AIM OF THE EXERCISE: Your task is to reproduce exactly the lines that run from the beginning of the data through the line where "MORGAN SPORTS YAMASAKI: 2" appears.

EXCERPTED DATA:
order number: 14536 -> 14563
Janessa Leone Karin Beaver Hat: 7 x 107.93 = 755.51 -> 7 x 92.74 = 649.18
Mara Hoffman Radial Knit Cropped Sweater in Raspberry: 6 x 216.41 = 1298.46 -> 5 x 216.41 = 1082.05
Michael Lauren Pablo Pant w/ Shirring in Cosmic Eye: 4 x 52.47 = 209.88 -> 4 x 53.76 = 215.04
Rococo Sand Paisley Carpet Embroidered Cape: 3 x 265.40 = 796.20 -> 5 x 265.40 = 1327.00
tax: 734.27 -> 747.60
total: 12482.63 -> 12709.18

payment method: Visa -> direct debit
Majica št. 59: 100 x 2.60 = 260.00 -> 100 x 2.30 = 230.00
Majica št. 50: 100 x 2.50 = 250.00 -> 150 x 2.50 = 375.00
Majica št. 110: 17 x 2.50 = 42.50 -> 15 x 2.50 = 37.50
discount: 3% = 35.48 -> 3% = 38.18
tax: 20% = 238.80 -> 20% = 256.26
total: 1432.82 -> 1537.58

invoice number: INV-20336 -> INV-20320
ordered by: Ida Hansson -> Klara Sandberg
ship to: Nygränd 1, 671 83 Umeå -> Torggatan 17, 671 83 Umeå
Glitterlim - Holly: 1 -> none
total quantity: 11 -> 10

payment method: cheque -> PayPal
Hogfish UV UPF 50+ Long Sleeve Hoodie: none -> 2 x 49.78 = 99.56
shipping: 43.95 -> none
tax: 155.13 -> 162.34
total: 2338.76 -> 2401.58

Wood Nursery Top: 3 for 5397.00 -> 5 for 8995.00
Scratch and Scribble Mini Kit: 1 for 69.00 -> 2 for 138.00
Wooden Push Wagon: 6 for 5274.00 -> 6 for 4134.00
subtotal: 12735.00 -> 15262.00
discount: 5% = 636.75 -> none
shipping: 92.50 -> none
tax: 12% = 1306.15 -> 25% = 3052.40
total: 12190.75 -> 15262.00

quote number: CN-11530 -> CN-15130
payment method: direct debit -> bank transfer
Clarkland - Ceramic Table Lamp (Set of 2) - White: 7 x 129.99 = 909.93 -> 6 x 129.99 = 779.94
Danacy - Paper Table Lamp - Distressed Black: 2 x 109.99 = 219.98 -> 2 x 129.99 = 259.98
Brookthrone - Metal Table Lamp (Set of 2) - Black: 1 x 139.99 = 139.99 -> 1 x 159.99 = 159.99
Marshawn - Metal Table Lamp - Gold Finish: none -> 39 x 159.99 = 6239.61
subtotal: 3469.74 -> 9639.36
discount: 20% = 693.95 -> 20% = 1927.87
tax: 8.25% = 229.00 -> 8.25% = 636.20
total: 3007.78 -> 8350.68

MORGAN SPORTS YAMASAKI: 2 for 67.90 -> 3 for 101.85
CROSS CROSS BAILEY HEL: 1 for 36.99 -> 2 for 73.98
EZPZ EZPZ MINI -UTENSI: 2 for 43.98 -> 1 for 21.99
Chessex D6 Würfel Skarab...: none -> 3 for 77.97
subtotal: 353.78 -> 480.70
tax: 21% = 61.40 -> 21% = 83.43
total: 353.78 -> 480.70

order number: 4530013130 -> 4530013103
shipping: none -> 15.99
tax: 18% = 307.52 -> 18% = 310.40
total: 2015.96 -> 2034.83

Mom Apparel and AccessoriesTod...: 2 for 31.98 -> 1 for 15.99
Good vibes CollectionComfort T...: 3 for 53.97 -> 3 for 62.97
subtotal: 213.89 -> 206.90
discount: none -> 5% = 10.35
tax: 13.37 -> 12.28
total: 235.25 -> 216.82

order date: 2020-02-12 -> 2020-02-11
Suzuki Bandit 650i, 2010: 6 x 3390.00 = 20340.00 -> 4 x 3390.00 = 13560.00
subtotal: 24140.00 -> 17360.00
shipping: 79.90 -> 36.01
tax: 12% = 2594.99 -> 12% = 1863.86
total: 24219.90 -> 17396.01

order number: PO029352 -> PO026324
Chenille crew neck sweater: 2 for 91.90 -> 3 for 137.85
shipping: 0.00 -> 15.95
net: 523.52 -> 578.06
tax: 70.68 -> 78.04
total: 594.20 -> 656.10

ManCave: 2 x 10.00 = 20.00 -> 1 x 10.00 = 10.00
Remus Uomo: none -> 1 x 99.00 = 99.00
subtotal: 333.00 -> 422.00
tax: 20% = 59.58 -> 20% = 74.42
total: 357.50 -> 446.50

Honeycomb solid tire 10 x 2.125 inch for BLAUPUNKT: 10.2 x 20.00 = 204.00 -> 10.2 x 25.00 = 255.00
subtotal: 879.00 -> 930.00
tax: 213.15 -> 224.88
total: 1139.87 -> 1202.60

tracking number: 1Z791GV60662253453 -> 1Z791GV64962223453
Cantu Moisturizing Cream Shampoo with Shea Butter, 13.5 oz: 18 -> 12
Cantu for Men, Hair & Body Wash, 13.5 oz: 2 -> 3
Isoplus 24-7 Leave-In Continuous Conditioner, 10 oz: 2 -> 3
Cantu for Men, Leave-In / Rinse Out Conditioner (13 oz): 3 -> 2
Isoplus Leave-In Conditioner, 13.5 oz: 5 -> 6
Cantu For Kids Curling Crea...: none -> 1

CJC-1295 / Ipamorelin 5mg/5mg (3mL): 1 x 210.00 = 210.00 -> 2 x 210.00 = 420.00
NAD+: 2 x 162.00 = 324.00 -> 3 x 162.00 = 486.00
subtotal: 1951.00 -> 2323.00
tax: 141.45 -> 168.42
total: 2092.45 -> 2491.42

REPLY:
order number: 14536 -> 14563
Janessa Leone Karin Beaver Hat: 7 x 107.93 = 755.51 -> 7 x 92.74 = 649.18
Mara Hoffman Radial Knit Cropped Sweater in Raspberry: 6 x 216.41 = 1298.46 -> 5 x 216.41 = 1082.05
Michael Lauren Pablo Pant w/ Shirring in Cosmic Eye: 4 x 52.47 = 209.88 -> 4 x 53.76 = 215.04
Rococo Sand Paisley Carpet Embroidered Cape: 3 x 265.40 = 796.20 -> 5 x 265.40 = 1327.00
tax: 734.27 -> 747.60
total: 12482.63 -> 12709.18

payment method: Visa -> direct debit
Majica št. 59: 100 x 2.60 = 260.00 -> 100 x 2.30 = 230.00
Majica št. 50: 100 x 2.50 = 250.00 -> 150 x 2.50 = 375.00
Majica št. 110: 17 x 2.50 = 42.50 -> 15 x 2.50 = 37.50
discount: 3% = 35.48 -> 3% = 38.18
tax: 20% = 238.80 -> 20% = 256.26
total: 1432.82 -> 1537.58

invoice number: INV-20336 -> INV-20320
ordered by: Ida Hansson -> Klara Sandberg
ship to: Nygränd 1, 671 83 Umeå -> Torggatan 17, 671 83 Umeå
Glitterlim - Holly: 1 -> none
total quantity: 11 -> 10

payment method: cheque -> PayPal
Hogfish UV UPF 50+ Long Sleeve Hoodie: none -> 2 x 49.78 = 99.56
shipping: 43.95 -> none
tax: 155.13 -> 162.34
total: 2338.76 -> 2401.58

Wood Nursery Top: 3 for 5397.00 -> 5 for 8995.00
Scratch and Scribble Mini Kit: 1 for 69.00 -> 2 for 138.00
Wooden Push Wagon: 6 for 5274.00 -> 6 for 4134.00
subtotal: 12735.00 -> 15262.00
discount: 5% = 636.75 -> none
shipping: 92.50 -> none
tax: 12% = 1306.15 -> 25% = 3052.40
total: 12190.75 -> 15262.00

quote number: CN-11530 -> CN-15130
payment method: direct debit -> bank transfer
Clarkland - Ceramic Table Lamp (Set of 2) - White: 7 x 129.99 = 909.93 -> 6 x 129.99 = 779.94
Danacy - Paper Table Lamp - Distressed Black: 2 x 109.99 = 219.98 -> 2 x 129.99 = 259.98
Brookthrone - Metal Table Lamp (Set of 2) - Black: 1 x 139.99 = 139.99 -> 1 x 159.99 = 159.99
Marshawn - Metal Table Lamp - Gold Finish: none -> 39 x 159.99 = 6239.61
subtotal: 3469.74 -> 9639.36
discount: 20% = 693.95 -> 20% = 1927.87
tax: 8.25% = 229.00 -> 8.25% = 636.20
total: 3007.78 -> 8350.68

MORGAN SPORTS YAMASAKI: 2 for 67.90 -> 3 for 101.85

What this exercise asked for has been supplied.